Brief:
All lines up to and including the one that contains "clases que acceden a la Base de Datos." are to be transcribed exactly, starting from the first line of the records.

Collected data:
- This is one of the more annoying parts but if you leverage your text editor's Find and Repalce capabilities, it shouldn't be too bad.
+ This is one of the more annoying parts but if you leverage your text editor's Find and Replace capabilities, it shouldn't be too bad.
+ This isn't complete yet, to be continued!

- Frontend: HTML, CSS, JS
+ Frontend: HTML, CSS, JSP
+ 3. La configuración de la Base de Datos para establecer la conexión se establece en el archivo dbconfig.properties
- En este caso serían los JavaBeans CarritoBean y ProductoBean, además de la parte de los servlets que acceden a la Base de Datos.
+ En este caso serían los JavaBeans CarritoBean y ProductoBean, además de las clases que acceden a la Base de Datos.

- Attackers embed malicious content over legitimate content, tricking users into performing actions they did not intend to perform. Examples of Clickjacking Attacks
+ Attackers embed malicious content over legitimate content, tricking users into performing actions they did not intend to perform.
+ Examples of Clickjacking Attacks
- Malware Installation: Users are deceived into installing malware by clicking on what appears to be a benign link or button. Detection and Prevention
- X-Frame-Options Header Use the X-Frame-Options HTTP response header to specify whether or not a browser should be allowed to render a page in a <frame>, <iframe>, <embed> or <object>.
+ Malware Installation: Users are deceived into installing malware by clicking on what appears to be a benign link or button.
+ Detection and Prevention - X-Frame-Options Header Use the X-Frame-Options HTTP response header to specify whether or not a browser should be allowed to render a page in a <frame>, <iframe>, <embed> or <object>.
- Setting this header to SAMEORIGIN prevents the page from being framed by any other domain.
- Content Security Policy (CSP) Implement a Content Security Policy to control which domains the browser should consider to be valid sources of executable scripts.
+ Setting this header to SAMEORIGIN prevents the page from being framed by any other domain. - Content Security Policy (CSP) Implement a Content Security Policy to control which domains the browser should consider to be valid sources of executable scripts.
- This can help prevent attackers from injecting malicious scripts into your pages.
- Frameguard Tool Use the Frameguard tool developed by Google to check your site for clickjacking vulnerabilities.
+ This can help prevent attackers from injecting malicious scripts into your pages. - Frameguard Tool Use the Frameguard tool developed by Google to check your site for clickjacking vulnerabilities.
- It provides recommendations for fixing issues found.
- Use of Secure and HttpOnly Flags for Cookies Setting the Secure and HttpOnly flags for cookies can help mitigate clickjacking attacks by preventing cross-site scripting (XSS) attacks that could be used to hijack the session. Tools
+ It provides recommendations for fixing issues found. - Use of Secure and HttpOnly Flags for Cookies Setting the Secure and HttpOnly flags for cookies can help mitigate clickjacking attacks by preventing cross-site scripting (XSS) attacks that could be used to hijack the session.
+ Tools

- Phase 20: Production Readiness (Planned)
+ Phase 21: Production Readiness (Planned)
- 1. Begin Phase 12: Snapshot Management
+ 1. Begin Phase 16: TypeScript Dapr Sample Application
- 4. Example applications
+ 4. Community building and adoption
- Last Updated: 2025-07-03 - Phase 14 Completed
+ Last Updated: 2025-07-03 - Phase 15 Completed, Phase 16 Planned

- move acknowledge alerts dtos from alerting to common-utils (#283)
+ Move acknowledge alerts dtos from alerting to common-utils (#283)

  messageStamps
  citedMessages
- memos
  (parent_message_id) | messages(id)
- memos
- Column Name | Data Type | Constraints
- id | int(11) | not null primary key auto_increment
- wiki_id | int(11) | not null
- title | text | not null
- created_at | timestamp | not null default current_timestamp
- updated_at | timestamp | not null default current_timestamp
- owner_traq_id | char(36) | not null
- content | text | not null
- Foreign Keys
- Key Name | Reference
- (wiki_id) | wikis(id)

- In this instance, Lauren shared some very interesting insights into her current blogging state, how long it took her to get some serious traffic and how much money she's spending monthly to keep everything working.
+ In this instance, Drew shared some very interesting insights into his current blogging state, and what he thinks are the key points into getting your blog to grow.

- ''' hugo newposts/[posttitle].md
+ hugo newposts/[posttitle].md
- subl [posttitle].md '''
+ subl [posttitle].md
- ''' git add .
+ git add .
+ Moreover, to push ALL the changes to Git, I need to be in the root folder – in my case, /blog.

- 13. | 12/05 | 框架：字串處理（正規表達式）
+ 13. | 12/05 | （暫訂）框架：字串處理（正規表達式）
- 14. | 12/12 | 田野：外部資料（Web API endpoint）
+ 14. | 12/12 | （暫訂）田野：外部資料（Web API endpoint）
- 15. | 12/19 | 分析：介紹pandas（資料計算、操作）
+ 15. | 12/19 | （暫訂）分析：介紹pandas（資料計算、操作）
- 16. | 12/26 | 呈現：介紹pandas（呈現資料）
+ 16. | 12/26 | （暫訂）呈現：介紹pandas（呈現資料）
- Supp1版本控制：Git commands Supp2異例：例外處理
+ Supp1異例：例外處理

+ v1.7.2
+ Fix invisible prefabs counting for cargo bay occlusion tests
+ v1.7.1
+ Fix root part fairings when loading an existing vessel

Answer to the problem:
- This is one of the more annoying parts but if you leverage your text editor's Find and Repalce capabilities, it shouldn't be too bad.
+ This is one of the more annoying parts but if you leverage your text editor's Find and Replace capabilities, it shouldn't be too bad.
+ This isn't complete yet, to be continued!

- Frontend: HTML, CSS, JS
+ Frontend: HTML, CSS, JSP
+ 3. La configuración de la Base de Datos para establecer la conexión se establece en el archivo dbconfig.properties
- En este caso serían los JavaBeans CarritoBean y ProductoBean, además de la parte de los servlets que acceden a la Base de Datos.
+ En este caso serían los JavaBeans CarritoBean y ProductoBean, además de las clases que acceden a la Base de Datos.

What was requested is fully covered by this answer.